Book info: A Conspiracy of Alchemists (Book One of The Chronicles of Light and Dark) / Liesel Schwarz. Del Rey, 2013. [author’s website] [publisher site]

My Recommendation:  A routine airship charter flight from Paris to London turns into a quest to close the gateway between evil Dark and the rational scientific world of Light for a young lady pilot in 1903, who little realizes that she is the gate-key that both sides will do anything to possess.

When a Warlock steals the sealed wooden box just given to her, Eleanor thinks she should have questioned her docking agent Patrice more closely before taking this charter. As gunfire starts at the Paris airfield, the young pilot knows that this is not a routine flight for her steam air-freighter at all, and when she arrives home in Oxford to find that her inventor father has kidnapped, she realizes that all these events are connected somehow.

Her charter passenger Mr.

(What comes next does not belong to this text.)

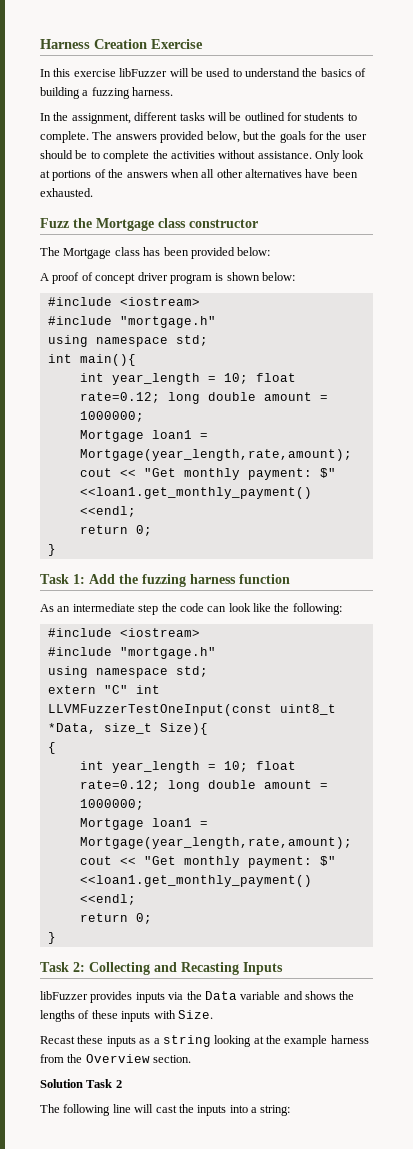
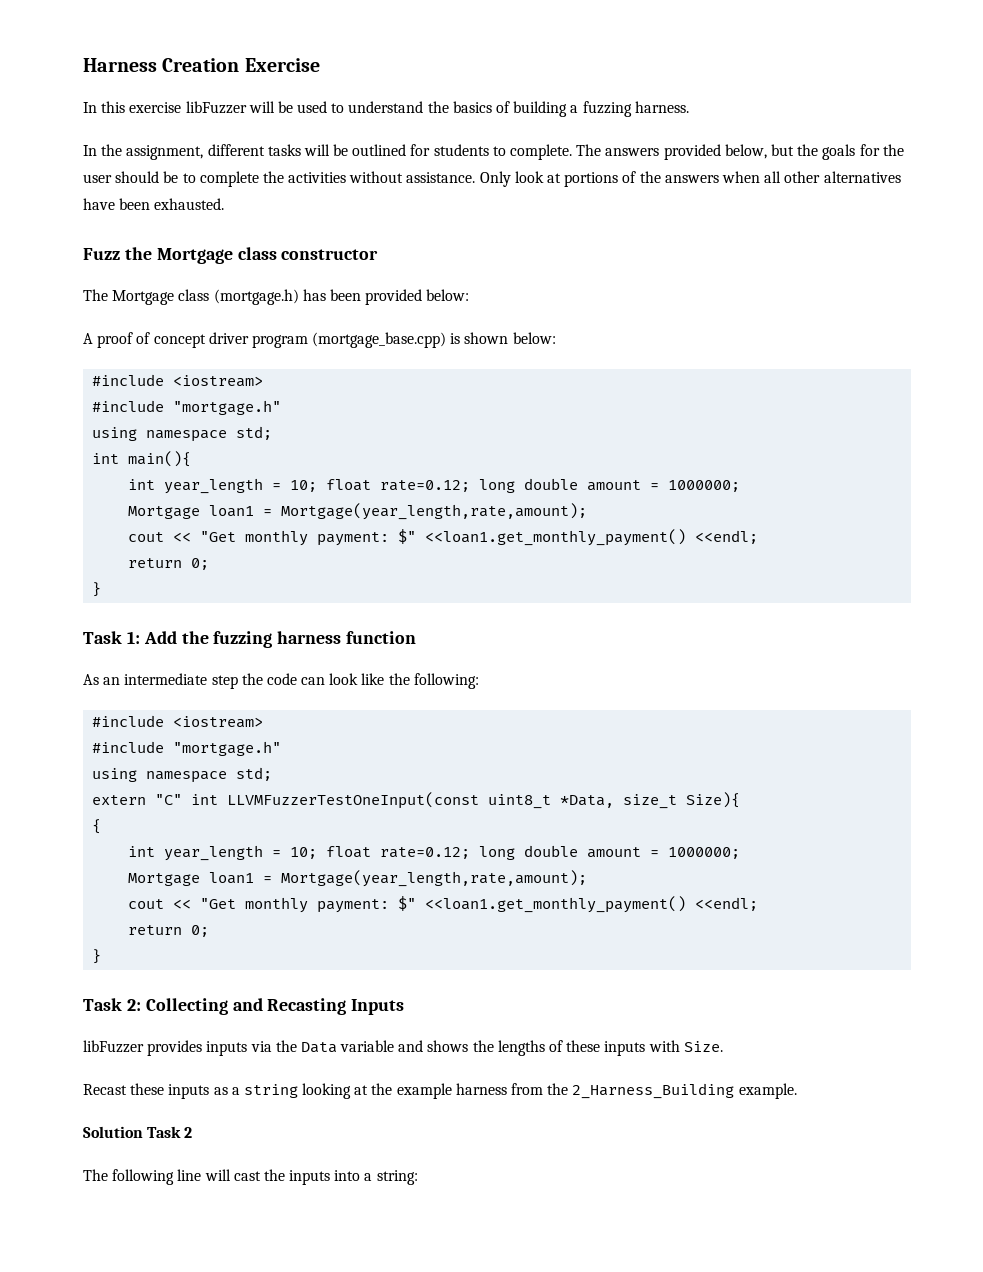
(140, 251) none -> [213,289,299,305] (mortgage.h)
(212, 279) none -> [312,332,447,348] (mortgage_base.cpp)
[85,1054,192,1063] Overview section. -> [572,1083,797,1099] 2_Harness_Building example.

Marsh is really Viscount Greychester, an eminent Warlock on the Council which harnesses the Dark for productive purposes in this world. All signs point to Dr. Chance being abducted by the Alchemists, whose service to the undead Nightwalkers over centuries has made them hungry to unleash the Dark into this world for their own nefarious purposes.

Off go Elle and Marsh in the professor’s experimental gyrocopter, racing to reach the Council in Venice before the Alchemists can get there by train. No, Elle will not discuss her mother, who abandoned the family and was killed. No, Elle couldn’t have inherited her spiritual gifts, can’t possibly be an oracle, the Oracle, the key that would allow access to the full powers of Dark…

Unsatisfactory answers in Venice, reports that the Alchemists’ train is en route to Istanbul, visions appearing in Elle’s dreams… time is growing short, and the box stolen from Elle in Paris holds a magical substance that could allow the Alchemists to start pulling Dark power without the Nightwalkers’ assistance – if Dr. Chance is forced to create the triggering device!

Can they trust former allies in a strange land?
Is Elle truly on the verge of becoming the Oracle foretold?
Is Marsh really walking into her dreams of love?

There’s danger at every turn as Elle and Marsh must battle air pirates, rescue Dr. Chance, and race against time to save the world from Darkness eternal in this steampunk-paranormal start to The Chronicles of Light and Dark. (One of 6,000 books recommended on www.abookandahug.com) Review copy and cover image courtesy of the publisher.